Principle:Eventual Inc Daft Row Wise UDF
| Knowledge Sources | |
|---|---|
| Domains | Data_Engineering, User_Defined_Functions |
| Last Updated | 2026-02-08 00:00 GMT |
Overview
Technique for applying custom Python functions to individual rows of a distributed DataFrame.
Description
Row-wise UDFs process one row at a time, receiving individual Python values and returning a single value. They support sync, async, and generator variants. The return type can be inferred from type hints or specified explicitly via the return_dtype parameter. When decorated with @daft.func, a Python function becomes a Daft-aware function that accepts both regular Python values and Daft Expressions. When any argument is an Expression, the function returns an Expression suitable for use in DataFrame operations such as select, with_column, and filter.
Usage
Use row-wise UDFs when you need to apply custom per-row logic that cannot be expressed with built-in expressions.
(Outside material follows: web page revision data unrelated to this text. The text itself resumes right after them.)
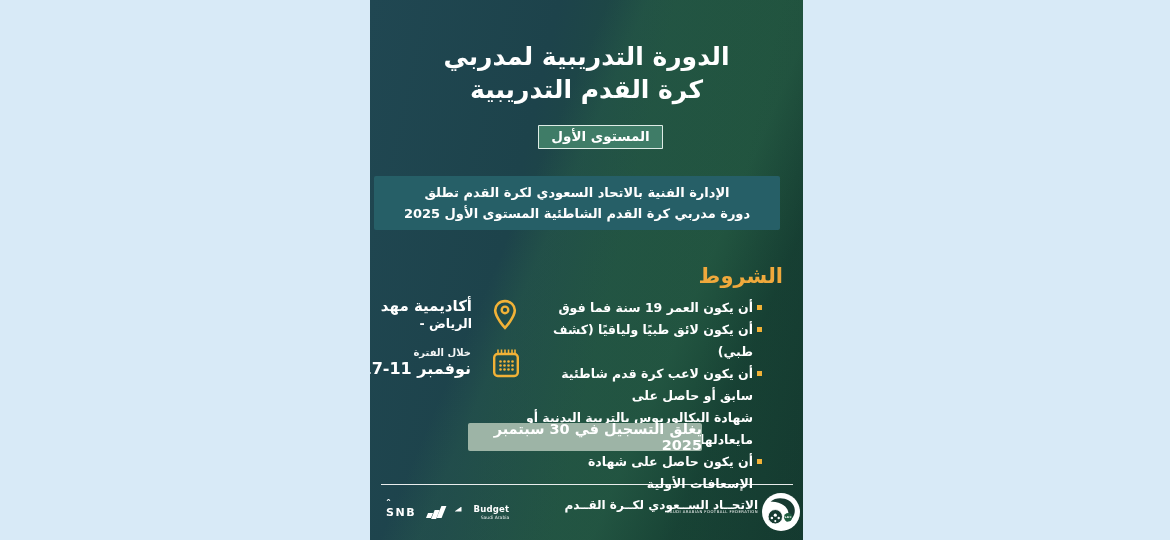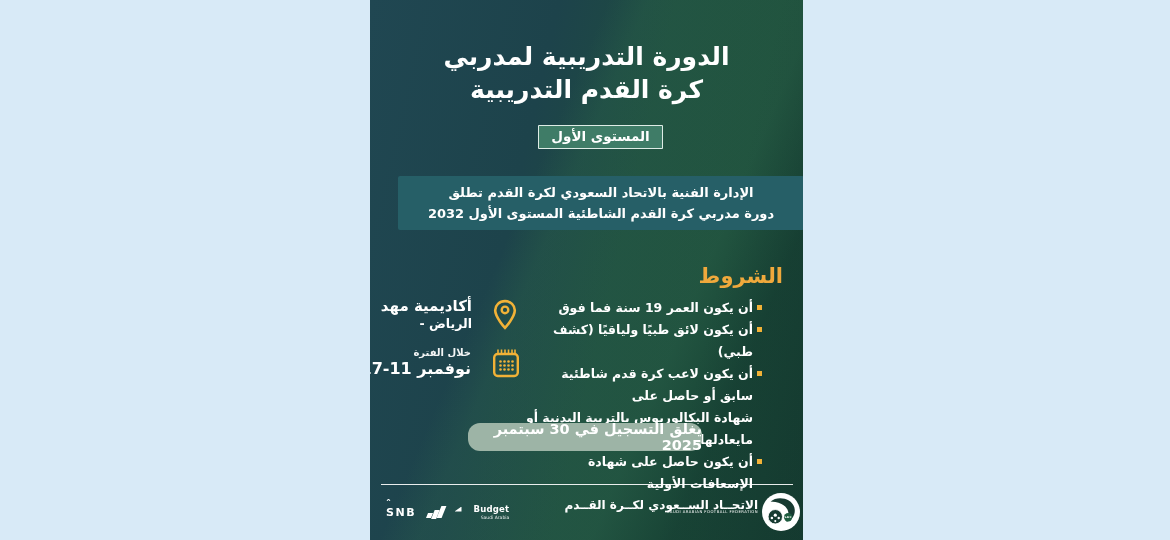--- a/index.html
+++ b/index.html
@@ -32,21 +32,21 @@
   
   .badge-wrap { position:absolute; top:125px; left:14px; width:100%; display:flex; justify-content:center; }
   .level-badge {
     background:#3f7c67; border:1px solid rgba(240,248,244,0.9);
     color:#fff; font-size:13.5px; font-weight:bold;
     padding:2px 12px 4px; direction:rtl; border-radius:1px;
   }
 
   
   .announce {
-    position:absolute; top:176px; left:28px; width:406px; height:54px;
+    position:absolute; top:176px; left:4px; width:406px; height:54px;
     background:#265f67; border-radius:2px;
     display:flex; flex-direction:column; justify-content:center;
     text-align:center; direction:rtl;
     color:#fff; font-size:13px; font-weight:bold; line-height:21px;
   }
 
   
   .requirements { position:absolute; top:262px; right:20px; width:258px; direction:rtl; text-align:right; }
   .req-heading { color:#f0a93c; font-size:21px; font-weight:bold; line-height:28px; margin-bottom:7px; }
   .req-list { list-style:none; margin:0 21px 0 0; }
@@ -63,21 +63,21 @@
   .info-text { text-align:right; }
   .loc-name { font-size:15px; font-weight:bold; line-height:19px; white-space:nowrap; }
   .loc-city { font-size:12.5px; font-weight:bold; line-height:16px; }
   .date-label { font-size:10px; font-weight:bold; line-height:12px; opacity:0.95; }
   .date-value { font-size:16px; font-weight:bold; line-height:20px; white-space:nowrap; }
   .info-icon { flex:0 0 auto; display:block; }
 
   
   .reg-box {
     position:absolute; left:98px; top:423px; width:234px; height:28px;
-    background:#9db4a6; border-radius:12px;
+    background:#9db4a6; border-radius:2px;
     display:flex; align-items:center; justify-content:center;
     color:#fff; font-size:14.5px; font-weight:bold; direction:rtl;
   }
 
   
   .divider { position:absolute; left:11px; top:484px; width:412px; height:1px; background:rgba(255,255,255,0.9); }
 
   .sponsors { position:absolute; left:16px; top:501px; display:flex; align-items:center; gap:11px; height:22px; }
   .snb { position:relative; color:#fff; font-size:11px; font-weight:bold; letter-spacing:1.5px; }
   .snb .caret { position:absolute; top:-7px; left:0px; font-size:10px; letter-spacing:0; }
@@ -106,21 +106,21 @@
         <div>الدورة التدريبية لمدربي</div>
         <div>كرة القدم التدريبية</div>
       </div>
 
       <div class="badge-wrap">
         <div class="level-badge">المستوى الأول</div>
       </div>
 
       <div class="announce">
         <div>الإدارة الفنية بالاتحاد السعودي لكرة القدم تطلق</div>
-        <div>دورة مدربي كرة القدم الشاطئية المستوى الأول 2032</div>
+        <div>دورة مدربي كرة القدم الشاطئية المستوى الأول 2025</div>
       </div>
 
       <div class="requirements">
         <div class="req-heading">الشروط</div>
         <ul class="req-list">
           <li>
             <span>أن يكون العمر 19 سنة فما فوق</span>
           </li>
           <li>
             <span>أن يكون لائق طبيًا ولياقيًا (كشف طبي)</span>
This includes calling external APIs per row, performing complex conditional logic, or running Python-native computations that do not benefit from vectorization.
Theoretical Basis
Row-wise UDFs implement a scalar map operation applying a function f(row) -> value across all rows in a partition. Each row is independently processed, making this pattern embarrassingly parallel across partitions. The function is applied lazily as part of Daft's query plan and executed at materialization time.
for each partition P in DataFrame:
for each row R in P:
output[R] = f(R.col1, R.col2, ...)
Async variants enable concurrent I/O-bound operations within a partition, while generator variants allow one-to-many row expansion.